## WHAT NEEDS TO BE DONE
Where in the data below does the word "solid" appear? Copy each line that holds it.

[Excerpts from a dataset]
================================

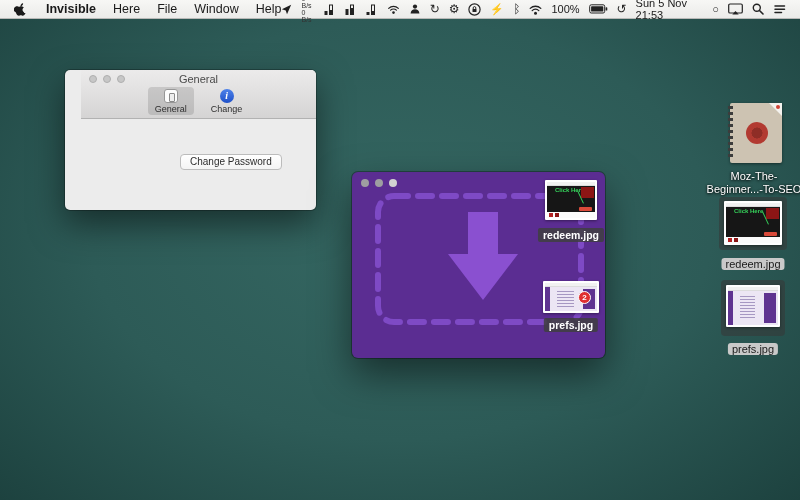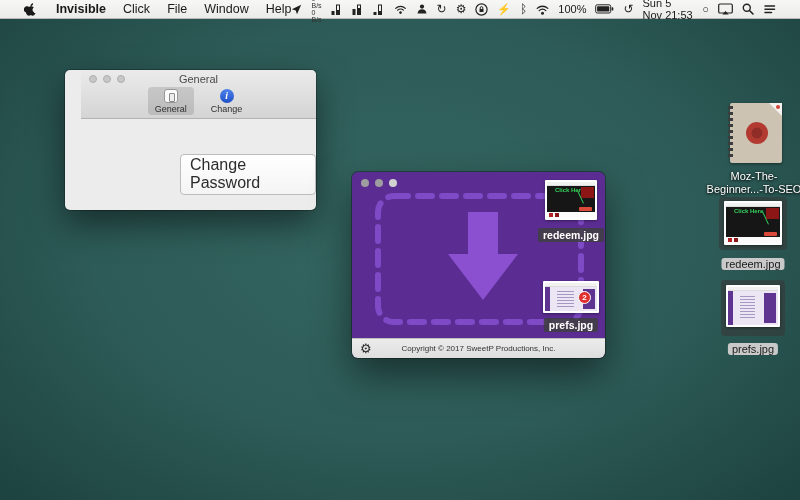--- a/index.html
+++ b/index.html
@@ -16,7 +16,7 @@
     position:absolute; left:0; top:0; width:800px; height:19px;
     background: linear-gradient(#f7f7f5,#ebebe9);
     border-bottom: 1px solid rgba(0,0,0,.25);
-    display:flex; align-items:center; padding:0 24px; color:#1a1a1a;
+    display:flex; align-items:center; padding:0 14px; color:#1a1a1a;
     font-size:12.5px; z-index:50;
   }
   .mb-left { display:flex; align-items:center; gap:17px; }

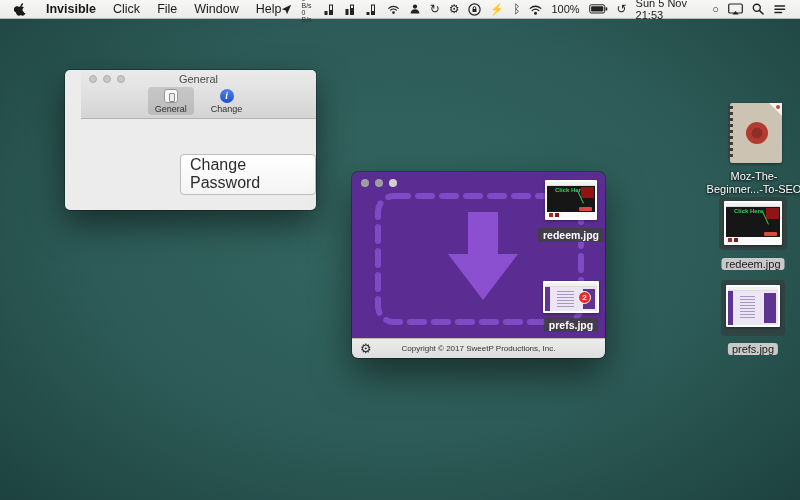--- a/index.html
+++ b/index.html
@@ -152,7 +152,7 @@
         </svg>
     </span>
     <span class="appname">Invisible</span>
-    <span>Click</span>
+    <span>Here</span>
     <span>File</span>
     <span>Window</span>
     <span>Help</span>

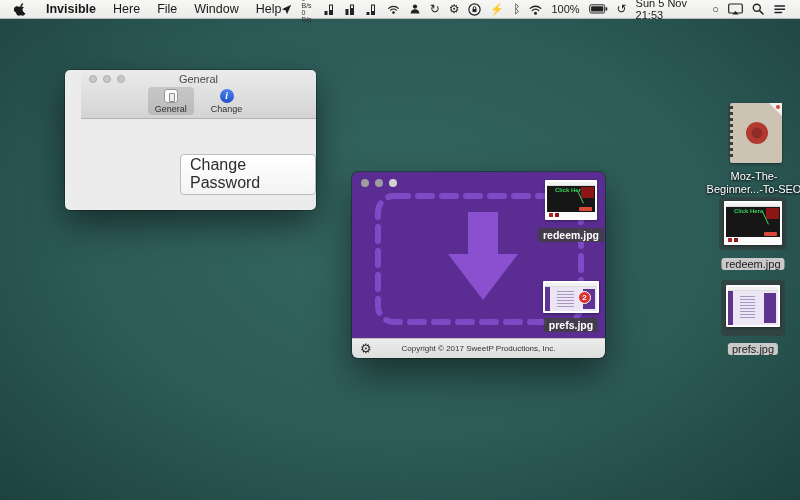--- a/index.html
+++ b/index.html
@@ -65,7 +65,7 @@
   .btn-change {
     display:inline-block; margin-top:5px; margin-left:-2px; padding:1px 9px 2px;
     background:linear-gradient(#ffffff,#f4f4f4); border:1px solid #bcbcbc; border-radius:4px;
-    font-size:16px; color:#2c2c2c;
+    font-size:10px; color:#2c2c2c;
   }
 
   

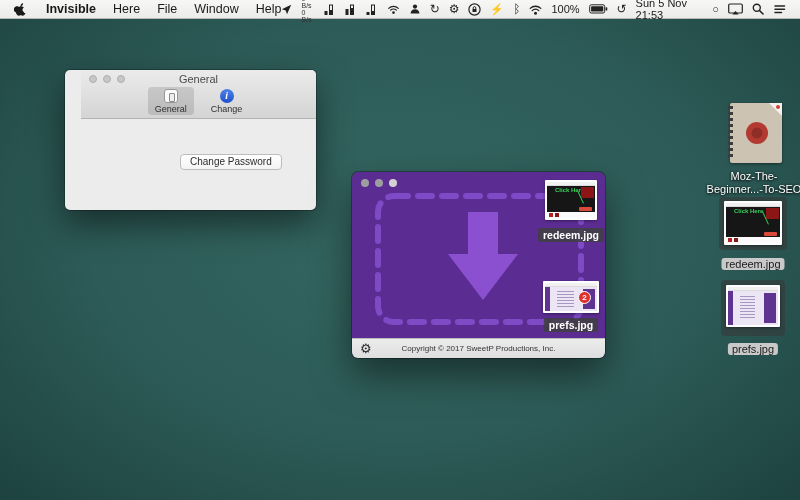--- a/index.html
+++ b/index.html
@@ -333,10 +333,6 @@
   <span class="badge drop-badge">2</span>
   <span class="flabel fl-prefs">prefs.jpg</span>
 
-  <div class="drop-footer">
-    <span class="gear"></span>
-    <span class="copyright">Copyright © 2017 SweetP Productions, Inc.</span>
-  </div>
 </div>
 
 <div class="moz-icon">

================================

## EXERCISE RESULT
     border-bottom: 1px solid rgba(0,0,0,.25);
     background:linear-gradient(#ffffff,#f4f4f4); border:1px solid #bcbcbc; border-radius:4px;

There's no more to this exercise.